Kabocha Squash Casserole (Gluten-Free)
Kabocha Squash Filling:
- 1 large (6-pound) kabocha squash, about 5 cups mashed
- 3 scoops Vital Proteins Organic Pasture-Raised Grass-Fed Whey Protein
- 3 large eggs
- 1/2 cup pure maple syrup or honey
- 2 teaspoons pure vanilla extract
- 3 tablespoons gluten-free all-purpose flour
- 1 tablespoon ground cinnamon
- 1-1/4 teaspoons sea salt
- 1/2 teaspoon ground nutmeg
- ¼ teaspoon ground cardamom, optional
- 1/4 teaspoon ground cloves
- 1 cup gluten-free all-purpose flour
- 1 cup raw walnuts, chopped
- 1/2 cup pure maple syrup, to taste
- 1/3 cup + 1 tablespoon coconut oil, softened or melted
- 1 teaspoon pure vanilla extract
- 2 teaspoons ground cinnamon
- ¼ tsp. sea salt
- Preheat the oven to 415 degrees F.
- Trim the top off of the kabocha squash. Drizzle the flesh with olive oil and use your hands to coat it. Sprinkle with salt and place cut-side down on a baking sheet. Roast in the preheated oven 55 to 65 minutes, or until kabocha squash is very soft when poked with a fork.

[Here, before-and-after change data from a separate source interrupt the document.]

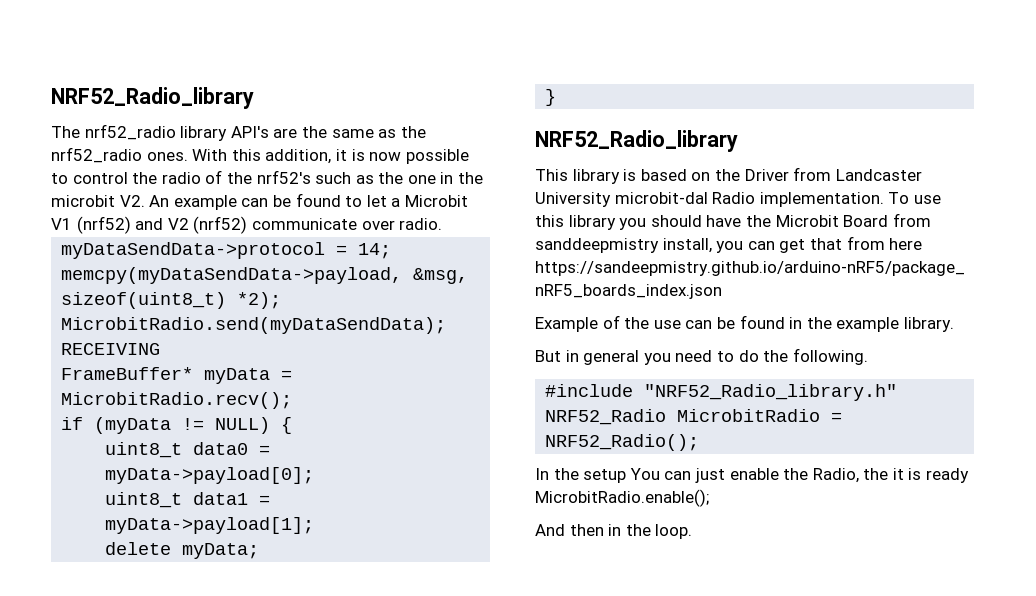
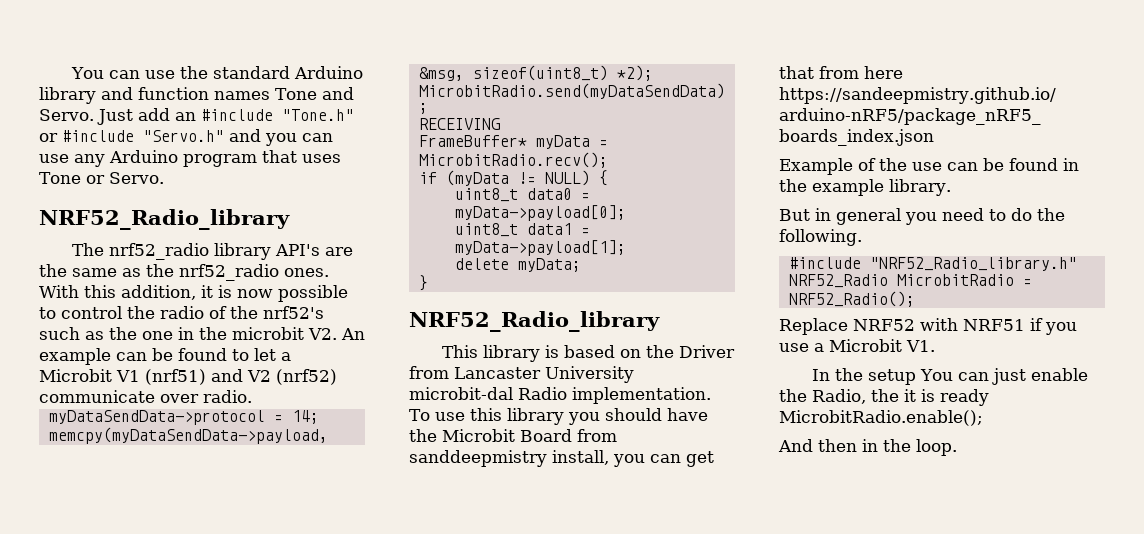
(51, 98) none -> [70,66,363,79] [39,87,354,104] [39,108,354,125] [39,129,333,146] [39,150,341,167] [39,172,164,184] You can use the standard Arduino library and function names Tone and Servo. Just add an #include "Tone.h" or #include "Servo.h" and you can use any Arduino program that uses Tone or Servo. //
[76,216,131,234] (nrf52) -> [145,369,206,385] (nrf51)
[835,169,922,181] Landcaster -> [454,367,541,379] Lancaster
(700, 442) none -> [779,318,1077,335] [779,339,935,352] // Replace NRF52 with NRF51 if you use a Microbit V1.

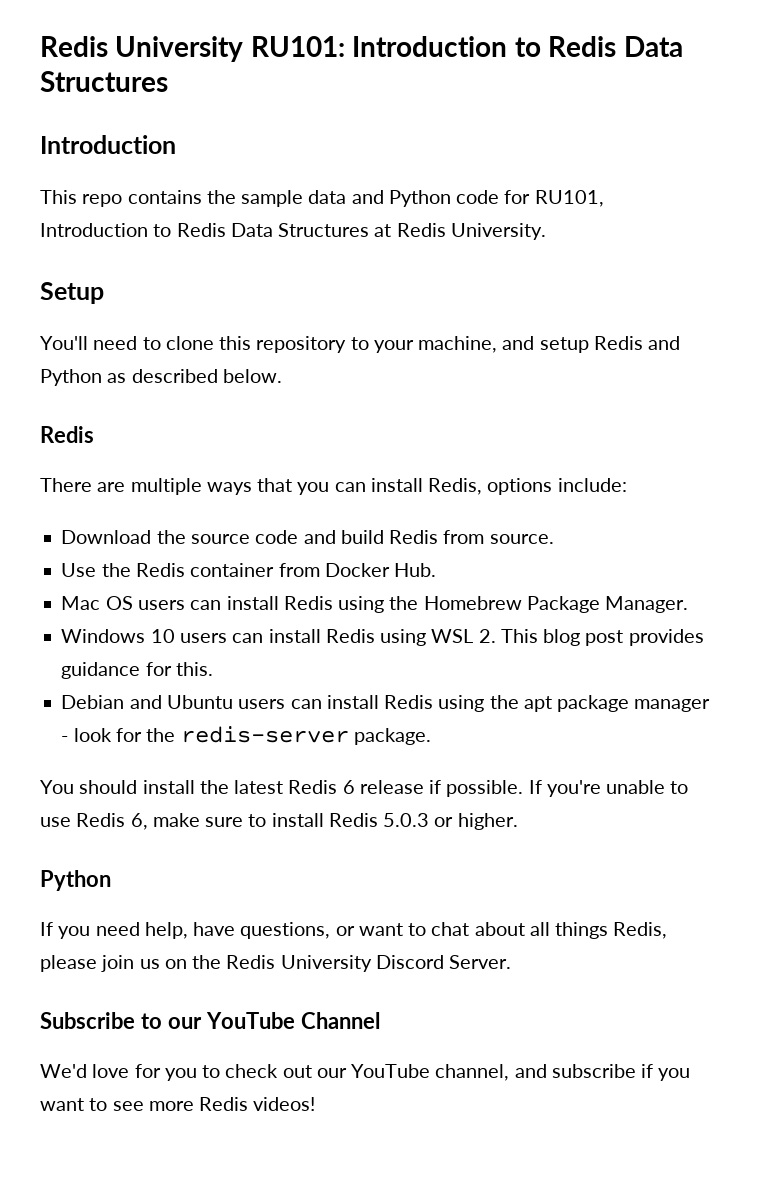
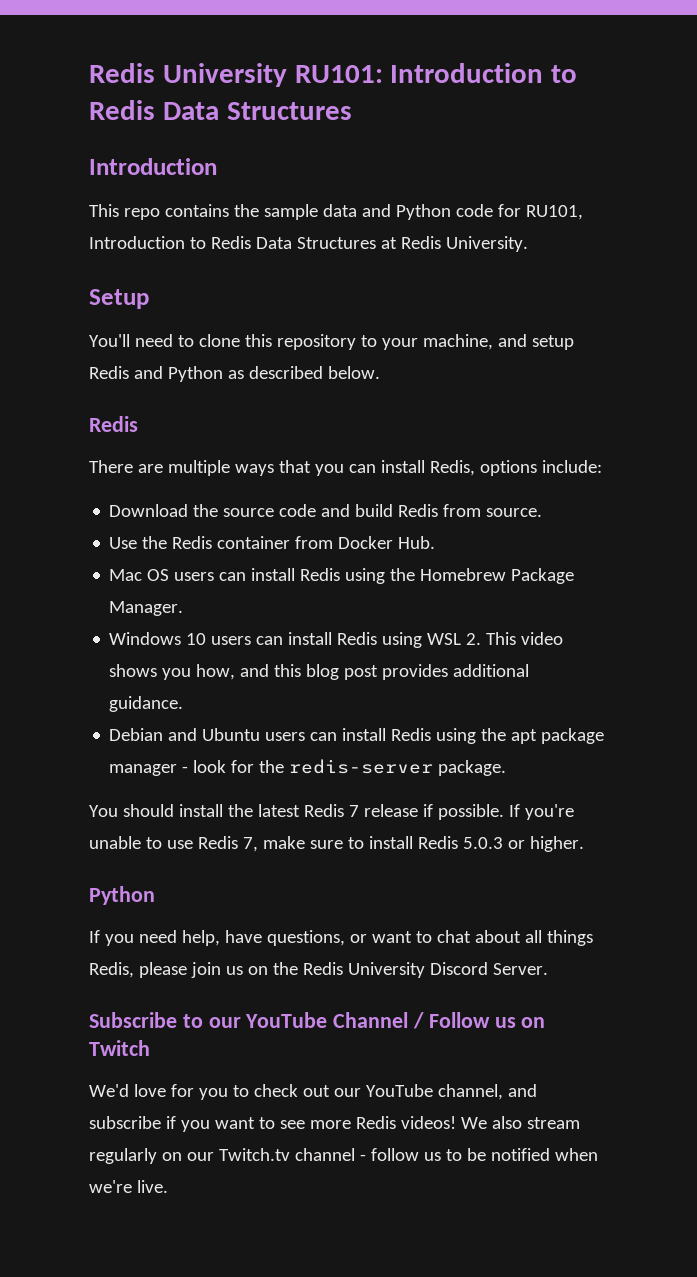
[543,629,704,646] [61,662,213,679] blog post provides guidance for this. -> [521,632,564,645] [109,664,530,680] [109,696,184,712] video shows you how, and this blog post provides additional guidance.
[342,780,355,794] 6 -> [348,805,359,817] 7
[130,813,148,830] 6, -> [242,837,258,852] 7,
(380, 1020) none -> [413,1012,546,1029] [89,1040,150,1056] / Follow us on Twitch
(316, 1104) none -> [460,1116,580,1129] [89,1148,598,1164] [89,1180,168,1193] We also stream regularly on our Twitch.tv channel - follow us to be notified when we're live.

- Scoop the flesh out of the kabocha squash and place it in a bowl to cool. Once cool, add the kabocha squash to a high-powered blender along with the rest of the ingredients for the filling. Blend until well-combined. Transfer filling mixture to a 9-inch round casserole dish (or 2-quart rectangular casserole dish) and preheat the oven to 375 degrees F.
- Stir together all of the ingredients for the topping until well combined. Evenly spread the topping mixture over the kabocha squash – it’s fine to have large clumps.
- Bake at 375 degrees for 40 to 50 minutes, until the topping is golden-brown and filling is bubbling, then turn off the oven and allow casserole to sit an additional 10 minutes. Remove from the oven and cool for 15 minutes before serving.
- Store leftovers in a sealed container and refrigerate up to 7 days.